Si conclude con una sconfitta il cammino dell’Umana Reyer Venezia nelle Final Six di Eurolega femminile. La formazione di Andrea Mazzon è stata eliminata ai quarti di finale, battuta per 70‑64 dallo Spar Girona in una partita combattuta, caratterizzata da un tentativo di rimonta finale che non è bastato a ribaltare il risultato.
La cronaca del match: equilibrio e tentata rimonta
L'incontro ha preso il via con un primo quarto all'insegna dell'equilibrio, chiuso in perfetta parità sul 19‑19. Dopo un'iniziale tripla di Santucci che aveva dato il vantaggio a Venezia, la squadra ha subito un parziale di 0‑11 da parte di Girona.
Tuttavia, la Reyer ha dimostrato carattere, reagendo prontamente con un contro-break di 9‑0, frutto delle giocate di Dojkic e Mavunga, che ha ristabilito la parità alla prima sirena.
Nel secondo periodo, l'attacco di Venezia ha incontrato maggiori difficoltà, permettendo allo Spar Girona di prendere il largo. Con una tripla di Guerrero, la squadra spagnola ha raggiunto un vantaggio di +11, portandosi sul 28‑39 all'intervallo lungo, e dando l'impressione di avere il pieno controllo del match.
Al rientro dagli spogliatoi, Girona ha mantenuto la doppia cifra di vantaggio (32‑45). La Reyer, però, ha trovato finalmente la reazione desiderata, costruendo un parziale significativo che l'ha riportata a soli quattro punti di distanza (43‑47) grazie a una tripla di Pan.
Nonostante lo sforzo, Venezia si è nuovamente inceppata in attacco, consentendo a Girona di ristabilire un margine di sicurezza e chiudere il terzo quarto avanti di nove punti (47‑56).

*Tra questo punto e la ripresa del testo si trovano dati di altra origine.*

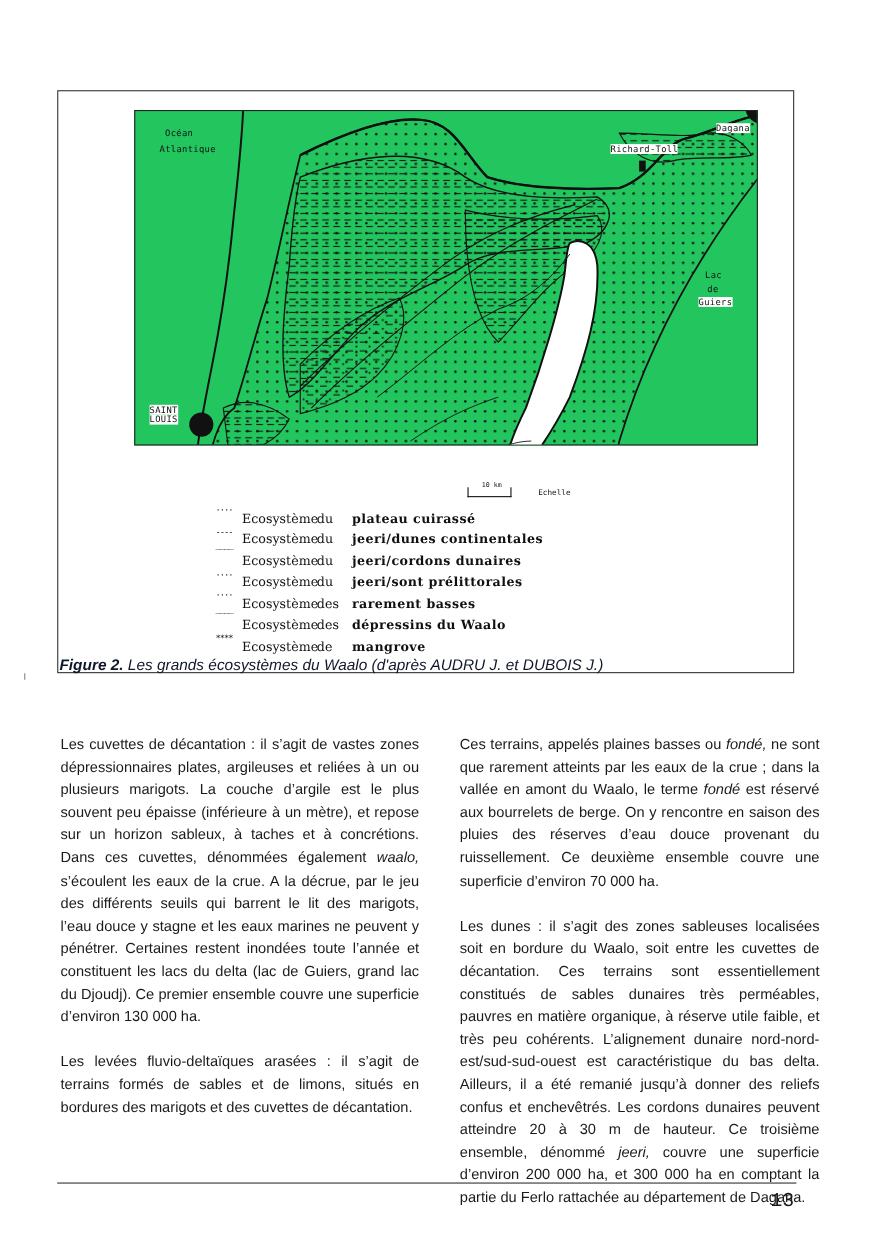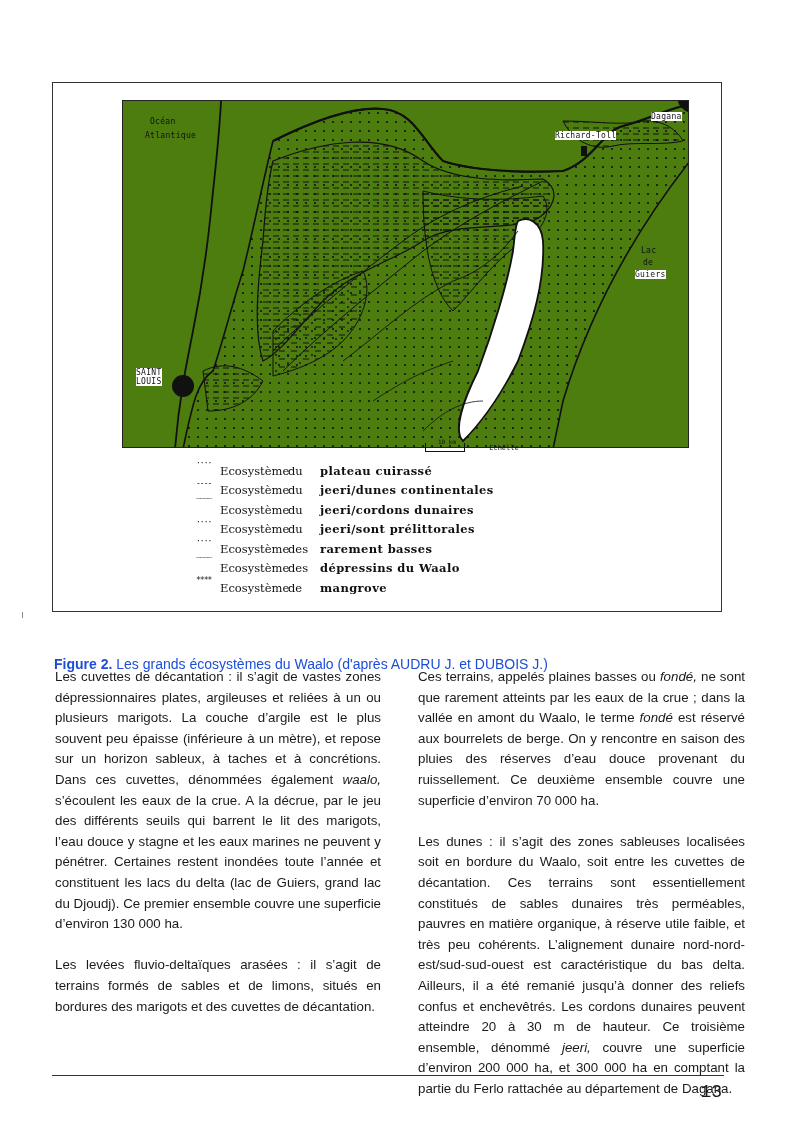--- a/index.html
+++ b/index.html
@@ -11,8 +11,8 @@
     border: 1.4px solid #333; box-sizing: border-box;
   }
   .map-box {
-    position: absolute; left: 69px; top: 17px; width: 567px; height: 348px;
-    border: 1.2px solid #222; box-sizing: border-box; background: #4d7c0f; overflow: hidden;
+    position: absolute; left: 69px; top: 17px; width: 567px; height: 305px;
+    border: 1.2px solid #222; box-sizing: border-box; background: #22c55e; overflow: hidden;
   }
   .map-box svg { position: absolute; left: 0; top: 0; }
   .map-label {

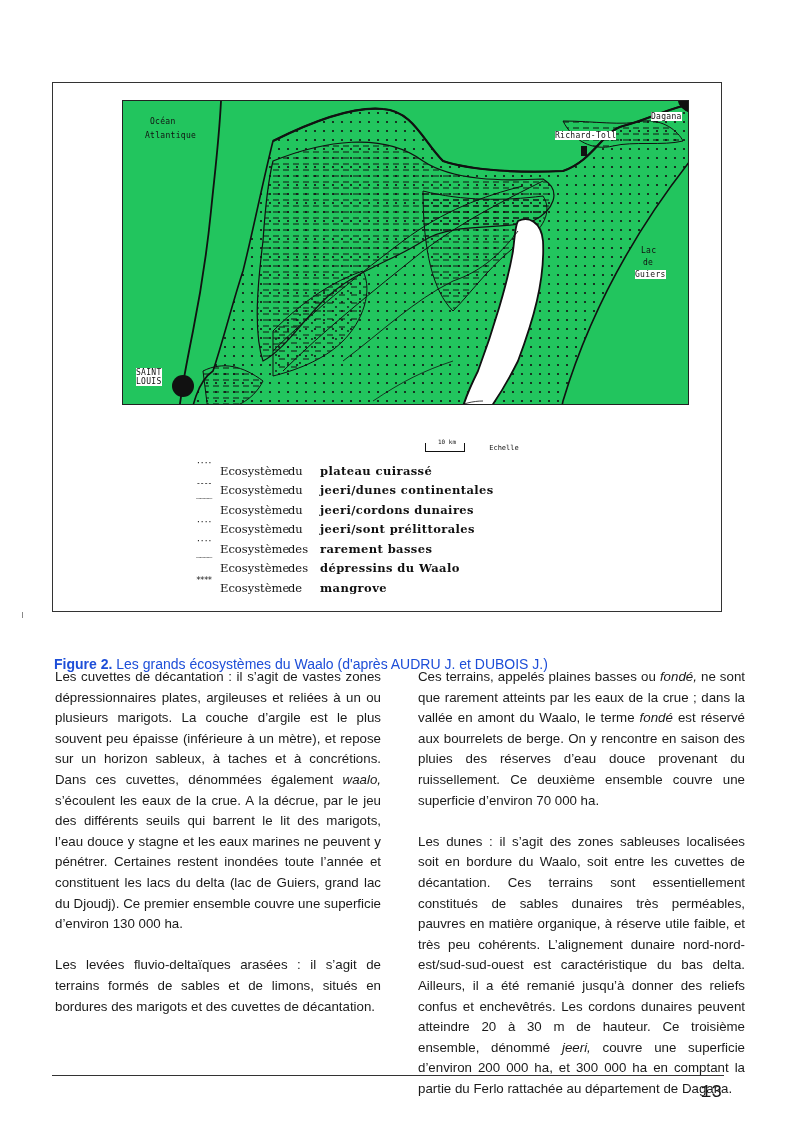--- a/index.html
+++ b/index.html
@@ -46,8 +46,8 @@
   .legend-row .w3 { font-weight: bold; letter-spacing: 0.4px; }
 
   .caption {
-    position: absolute; left: 54px; top: 656px; font-family: "Liberation Sans", sans-serif;
-    font-size: 14px; color: #1d4ed8;
+    position: absolute; left: 54px; top: 596px; font-family: "Liberation Sans", sans-serif;
+    font-size: 14px; font-style: italic; color: #0f172a;
   }
   .caption b { font-weight: bold; }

Gli ultimi dieci minuti si sono aperti con Santucci che ha provato a suonare la carica, riducendo lo svantaggio a -5. La risposta di Girona non si è fatta attendere, con un nuovo parziale che, trascinato da Coulibaly e Guerrero, ha riportato il divario a +13 (51‑64) a poco più di quattro minuti dalla fine. Sembrava la fine per le speranze veneziane, ma la Reyer ha tirato fuori cuore e orgoglio, riaprendo clamorosamente la partita. Prima Villa, poi Charles e infine una tripla decisiva di Dojkic hanno ridotto il gap a un solo possesso, portando il punteggio sul 64‑68 a un minuto dalla sirena.
Purtroppo, la croata Ivana Dojkic ha fallito l'appoggio che avrebbe potuto significare il -2, e dall'altra parte Holm, dalla lunetta, ha messo il sigillo sulla vittoria spagnola, fissando il risultato finale sul 70‑64 per Girona, che ha così staccato il biglietto per le semifinali.
Le protagoniste e il tabellino finale
Non sono bastati i 19 punti di Ivana Dojkic e i 13 di Lorela Cubaj per la formazione veneziana. Lo Spar Girona ha trovato la sua trascinatrice in Mariam Coulibaly, autrice di una prestazione eccezionale con una doppia doppia da 19 punti e 15 rimbalzi, fondamentale per la vittoria della sua squadra.
Il tabellino finale della partita ha registrato il seguente punteggio: SPAR GIRONA – UMANA REYER VENEZIA 70‑64 (parziali: 19‑19, 20‑9, 17‑19, 14‑17).
Per lo Spar Girona, i punti sono stati realizzati da: Jocyte 18, Holm 14, Quevedo 3, Guerrero 5, Coulibaly 19, Pendande 2, Lopez 4, Bibby 5. Per l'Umana Reyer Venezia, sono andate a segno: Charles 6, Villa 4, Pan 7, Cubaj 13, Dojkic 19, Santucci 5, Mavunga 8, Holmes 2.
Il percorso in Eurolega e le aspettative
Le Final Six dell’Eurolega femminile si stanno svolgendo al Pabellón Príncipe Felipe di Saragozza, in Spagna, dal 15 al 19 aprile 2026. In caso di vittoria nei quarti, l'Umana Reyer Venezia avrebbe avuto l'opportunità di affrontare il Fenerbahçe in semifinale.
Alla vigilia dell'importante appuntamento, Mariella Santucci aveva sottolineato l'importanza di "tenere a bada le emozioni, goderci il momento e rimanere focalizzate, essendo la nostra prima volta alle Final Six". A queste parole si erano aggiunte quelle di Lorela Cubaj, che aveva evidenziato come l'esperienza in partite da dentro o fuori potesse rappresentare un vantaggio psicologico per la squadra.